Lilly presented FDA with a risk management plan to address the excessive sedation risk, including a bolded warning in Zyprexa labeling, a recommended post-injection observational period and a patient and physician education program. The company also said it would continue to monitor sedation events via a 5,000-patient observational study.
FDA’s Psychopharmacologic Drugs Advisory Committee bought into the program, agreeing with Lilly that with the appropriate labeling around the excessive sedation events, Zyprexa depot was effective and "acceptably safe" as a schizophrenia treatment in adults.
But FDA ultimately disagreed, pointing to a case in which a patient became excessively sedated three to five hours after the injection—a significantly later onset than what had been seen earlier in clinical trials. For FDA reviewers, that event no doubt called into question whether Lilly’s proposed risk management plan could adequately protect patients.

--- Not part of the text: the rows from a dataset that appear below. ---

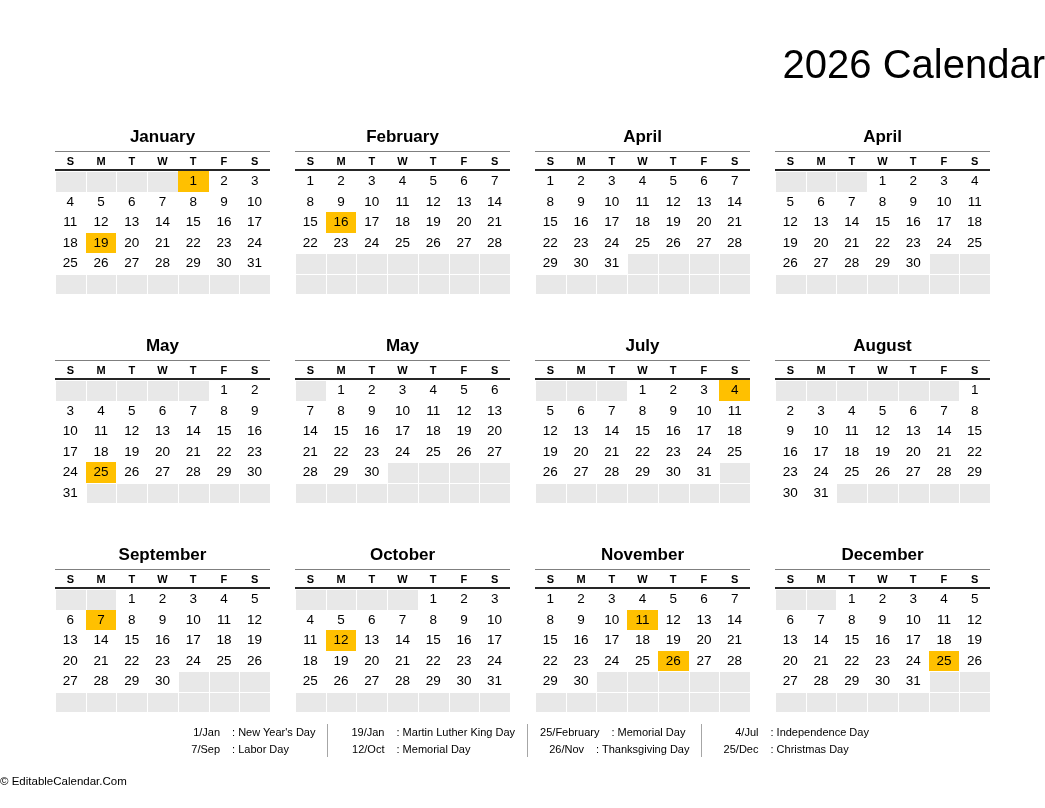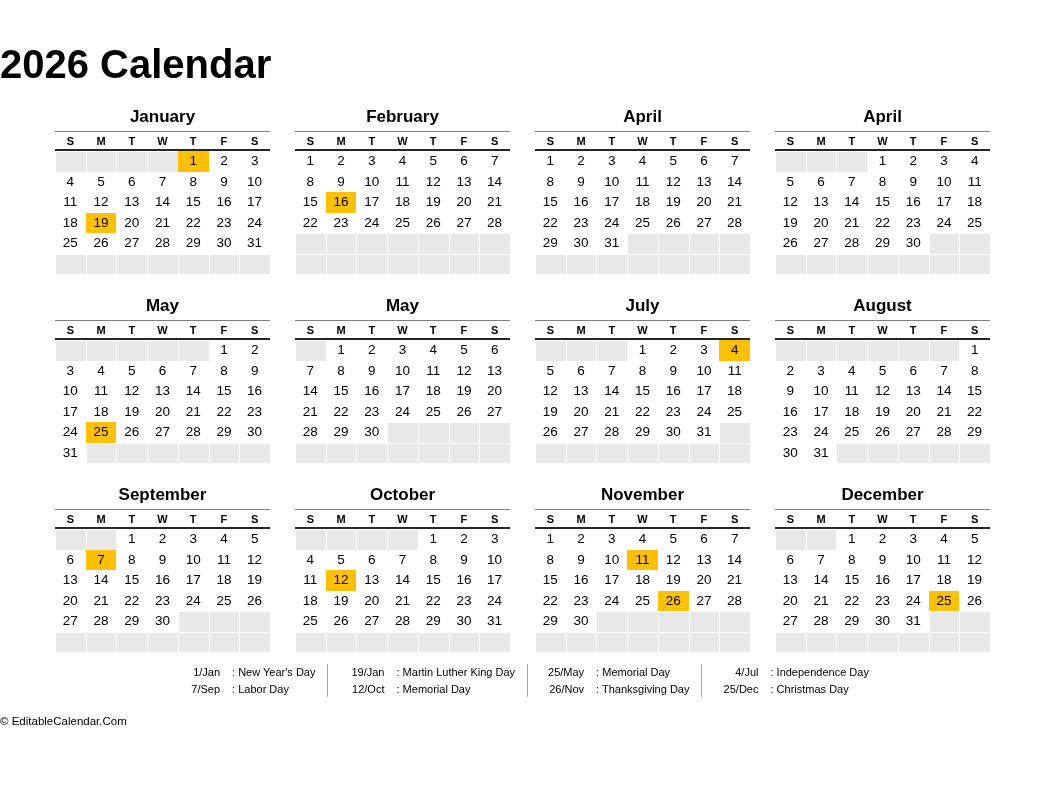--- a/index.html
+++ b/index.html
@@ -1,25 +1,25 @@
 <!DOCTYPE html>
 <html style="--hl: #FFC000; --blank: #E8E8E8;"><head>
 <meta charset="utf-8">
 <style>
   html,body { margin:0; padding:0; background:#ffffff; }
   body { width:1045px; height:808px; font-family:"Liberation Sans", sans-serif; color:#000; }
   .page { position:relative; width:1045px; height:808px; background:#fff; overflow:hidden; }
 
-  .title { margin:0; padding-top:42px; text-align:left;
-           font-size:40px; font-weight:700; }
+  .title { margin:0; padding-top:42px; text-align:right;
+           font-size:40px; font-weight:400; }
 
   .months-grid { width:935px; margin:20px auto 0 auto; display:grid;
                  grid-template-columns:repeat(4,215px); column-gap:25px; row-gap:22px; }
 
-  .month { width:215px; }
+  .month { width:215px;margin-top:20px; }
   .month-title { text-align:center; font-size:17px; font-weight:700; padding-bottom:4px; }
   .weekdays { display:grid; grid-template-columns:repeat(7,1fr);
               border-top:1px solid #7f7f7f; border-bottom:2px solid #262626; }
   .wd { text-align:center; font-size:11px; font-weight:700; padding:3px 0 2px 0; }
   .week { display:grid; grid-template-columns:repeat(7,1fr); }
   .cell { box-sizing:border-box; height:20.5px; line-height:20.5px; text-align:center;
           font-size:13.5px; font-weight:500; }
   .cell.blank { background:var(--blank,#e8e8e8); border-left:1px solid #fff; border-top:1px solid #fff; }
   .cell.hl { background:var(--hl,#FFC000); }
 
@@ -848,21 +848,21 @@
           <div class="legend-date">19/Jan</div>
           <div class="legend-name">: Martin Luther King Day</div>
         </div>
         <div class="legend-entry">
           <div class="legend-date">12/Oct</div>
           <div class="legend-name">: Memorial Day</div>
         </div>
       </div>
       <div class="legend-col">
         <div class="legend-entry">
-          <div class="legend-date">25/May</div>
+          <div class="legend-date">25/February</div>
           <div class="legend-name">: Memorial Day</div>
         </div>
         <div class="legend-entry">
           <div class="legend-date">26/Nov</div>
           <div class="legend-name">: Thanksgiving Day</div>
         </div>
       </div>
       <div class="legend-col">
         <div class="legend-entry">
           <div class="legend-date">4/Jul</div>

The Zyprexa non-approvable decision provides an early look into how FDA will view risk management in light of its new drug safety authorities under the 2007 FDA Amendments Act. Under the new law, sponsors are required to submit Risk Evaluation & Mitigation Strategies for all new drugs, or provide a justification to FDA for why one is not needed.
Risk management isn’t new: drug sponsors certainly have experience with designing programs to minimize the risk associated with new products. But Zyprexa demonstrates that the old rules no longer apply—especially for a line extension of an already-approved product. FDA is raising the bar, and industry would be wise to act accordingly.